LEAFSOFT MAKES NO REPRESENTATIONS OR WARRANTIES ABOUT THE
SUITABILITY OF THE SOFTWARE AND/OR THE DOCUMENT, EITHER EXPRESS OR
IMPLIED, INCLUDING BUT NOT LIMITED TO THE IMPLIED WARRANTIES OF
MERCHANTABILITY, FITNESS FOR A PARTICULAR PURPOSE, OR
NON-INFRINGEMENT. LEAFSOFT SHALL NOT BE LIABLE FOR ANY DAMAGES
SUFFERED BY LICENSEE AS A RESULT OF USING, MODIFYING OR DISTRIBUTING
THIS SOFTWARE AND/OR THE DOCUMENT OR ITS DERIVATIVES.
Introduction
Leafsoft's document fragmentation declaration
language, Leato, was originally designed to describe XML fragments
within Leafsoft Larix. Larix raises some specific requirements which
current declaration specifications, for example DTD and Schema, do
not address. Larix requires document declaration to be intuitive,
compact and extensible.
Leato is very compact, allows declaration of
characters in Regular Expression and supports of non-deterministic
sub elements. Also, Leato syntax compatible to XML format, thus
declaration can be passed to Leato validator using any XML parsers
without modification to parser. And, multiple declarations can be
stored as or embedded in a single XML document.

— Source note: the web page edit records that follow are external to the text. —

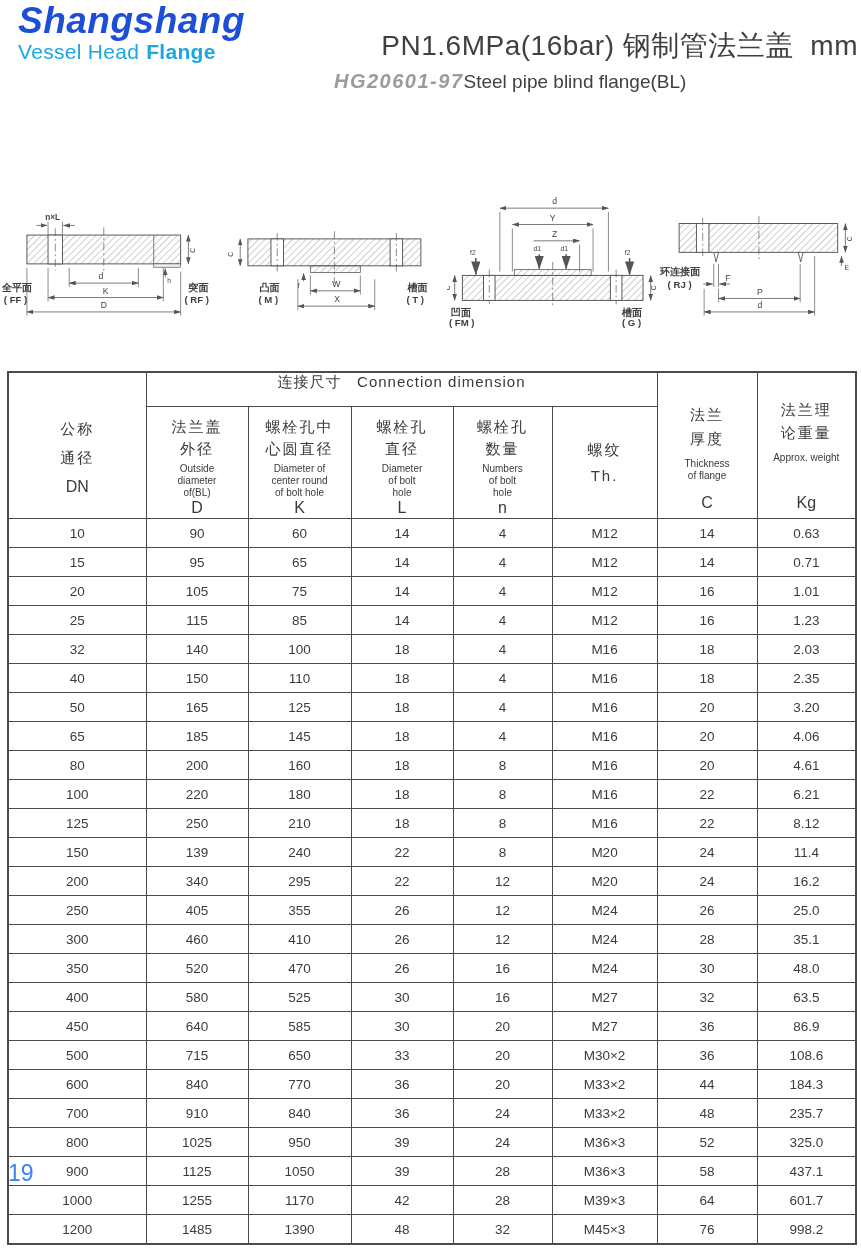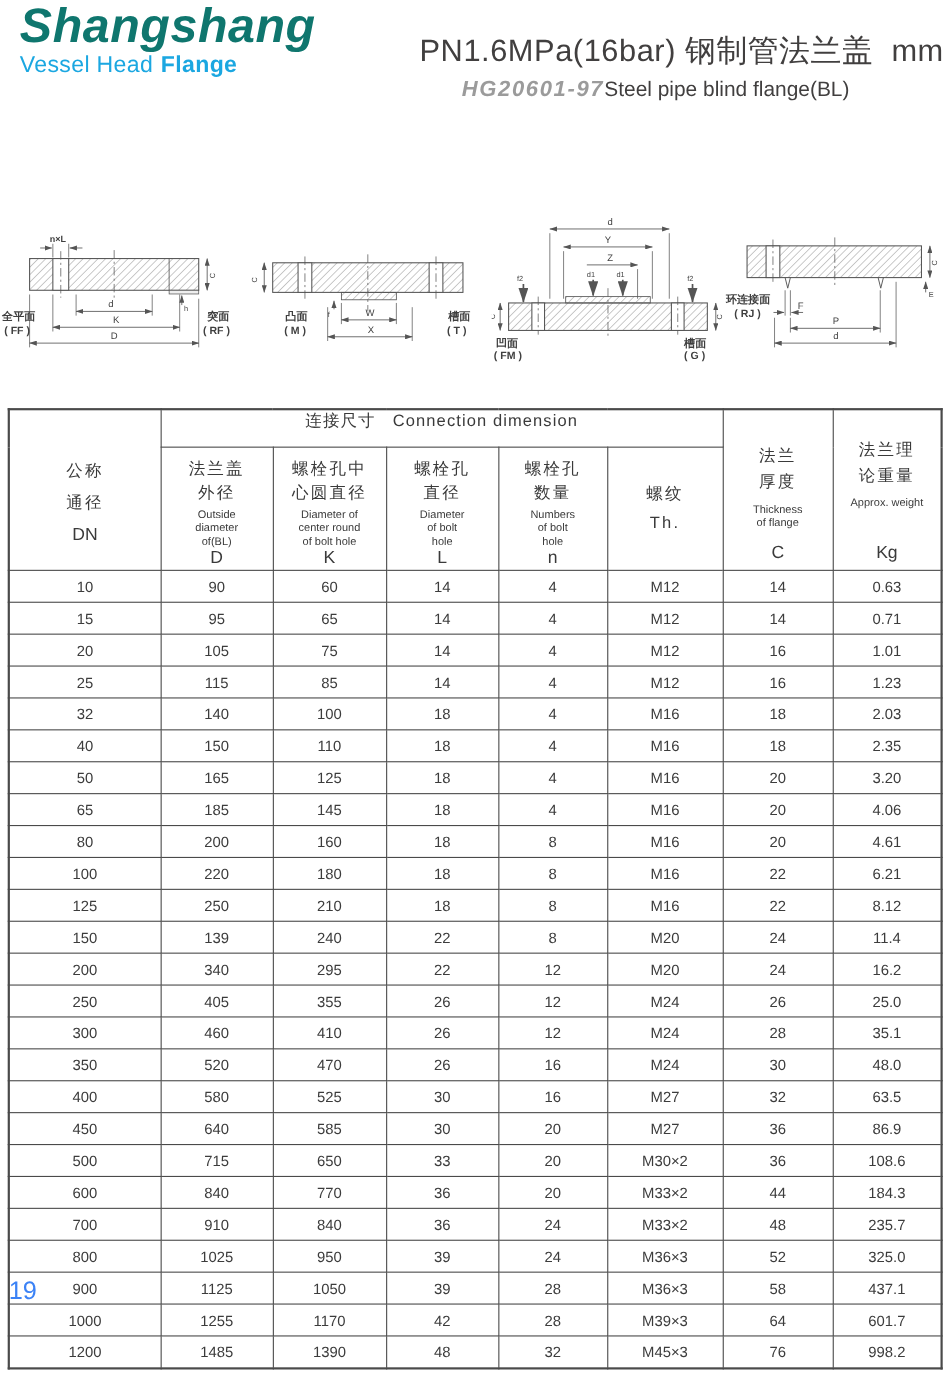"Shangshang" .brand-name { color: #0f766e -> #1d4ed8; font-size: 44px -> 37px }
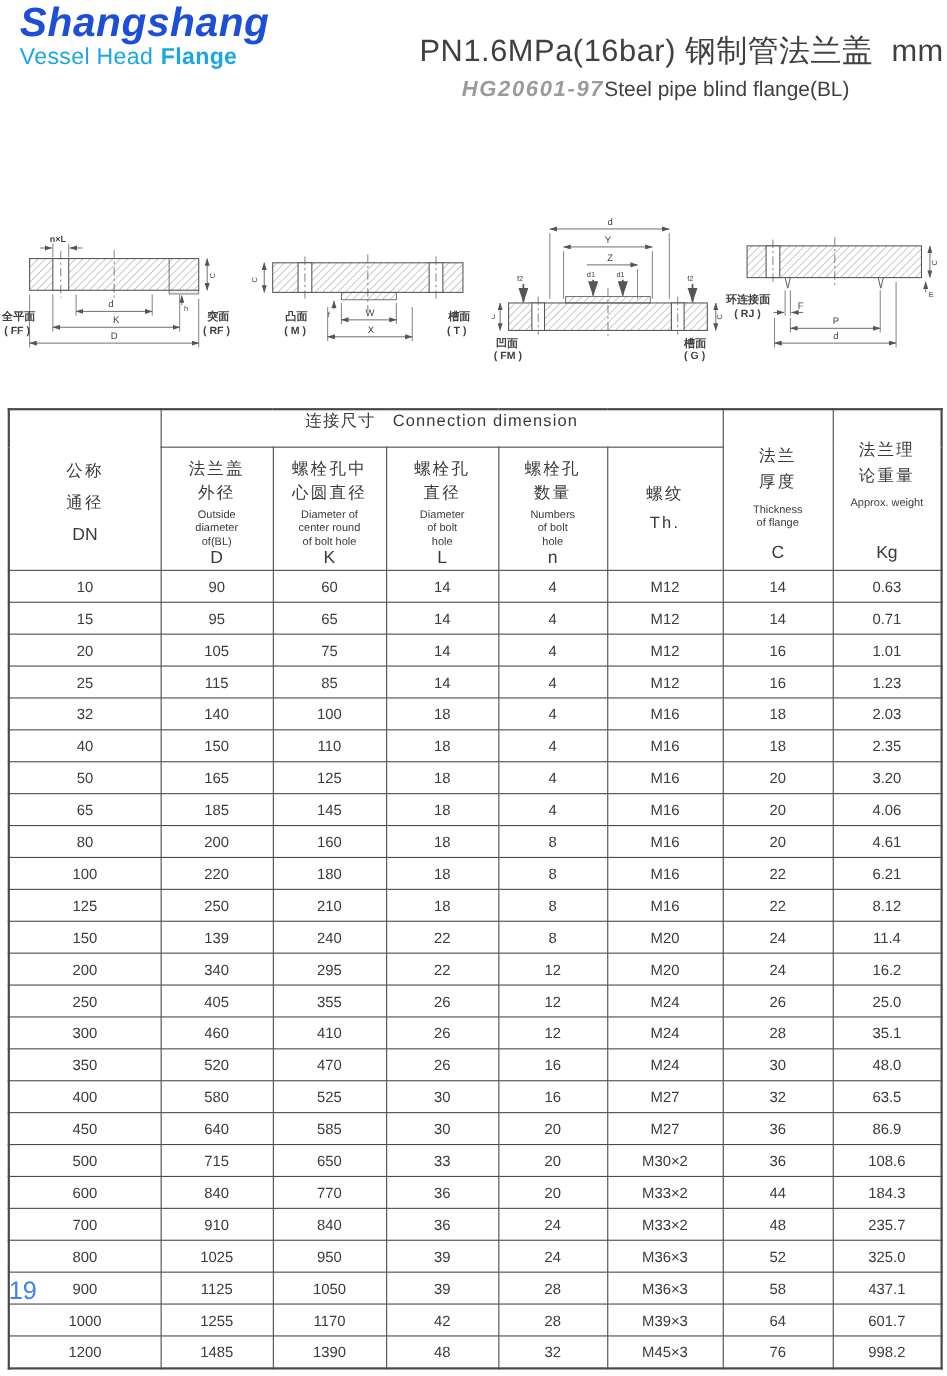"HG20601-97" .sub-row { justify-content: center -> flex-start }
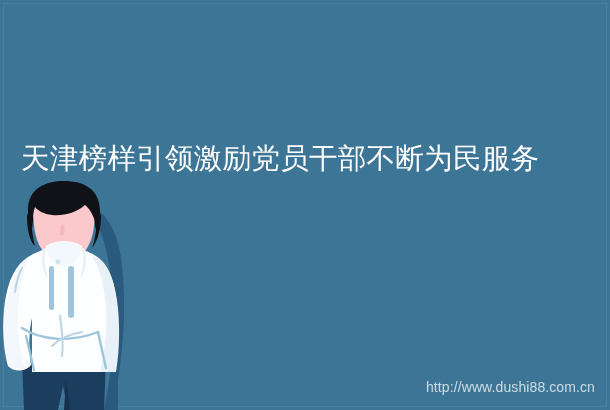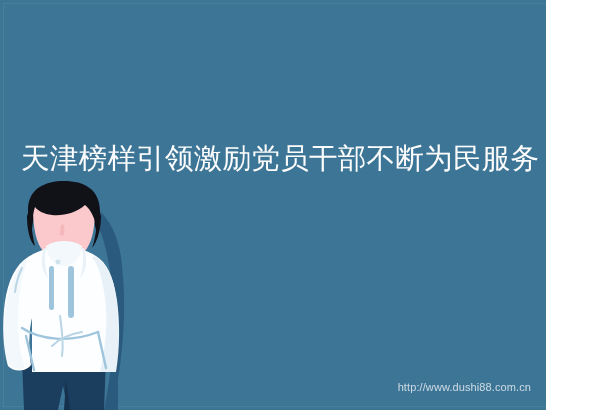"天津榜样引领激励党员干部不断为民服务" #stage { width: 546px -> 610px }
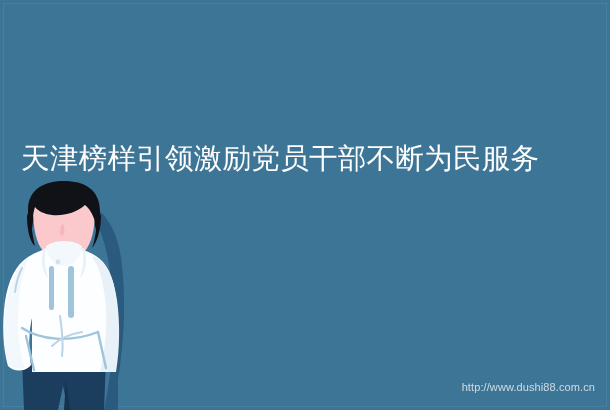"http://www.dushi88.com.cn" #watermark { font-size: 11px -> 14px }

Leato isn't mean to be an replacement of DTD. It
doesn't scale too well for very complicated declaration. But, it is
very certainly handy for decelerating small fragments and suitable
for variety of tasks which DTD and schema doesn't help.
Body
1. Declaration of a fragment
1.1. Define an element
Defining an element in Leato is straightforward. The
element to be declared is just appearing as a regular XML element.
For example, if we want to allow <ElementName> as
the only element in our XML fragment structure, the declaration
would be:
<Leato>
<ElementName/>
</Leato>
1.2. Define sub-elements
Compact Mode
Defining sub element is as simple. Consider the
following example in compact mode:
<Leato>
<Name>
<First>{#PCDATA}</First>
<Last>{#PCDATA}</Last>
</Name>
</Leato>
It defines element <Name> allows sub-element
<First> follow by a <Middle> and follow by a
<Last>. Also, {#PCDATA} allows parsed character data as
sub-element of <First> and <Last>.
Expanded Mode
The example above can be rewritten in expanded mode
as the following:
<Leato>
<Name>
<First/>
<Last/>
</Name>
<First>{#PCDATA}</First>!
<Last>{#PCDATA}</Last>!
</Leato>
It represents the same declaration as in the
pervious example.
The excitation mark, "!", specified that
preceding tag is not an sub-element of the element which embraces it
(see section Modifier for detail). So, in our example, element
<First> is not a valid element after <Name>. In
fact, Leato allows only one root element, which is <Name> in
the above example. Any element other than the first one will be
processed as if it is modified by "!".
"!" is a very convenient device in Leato.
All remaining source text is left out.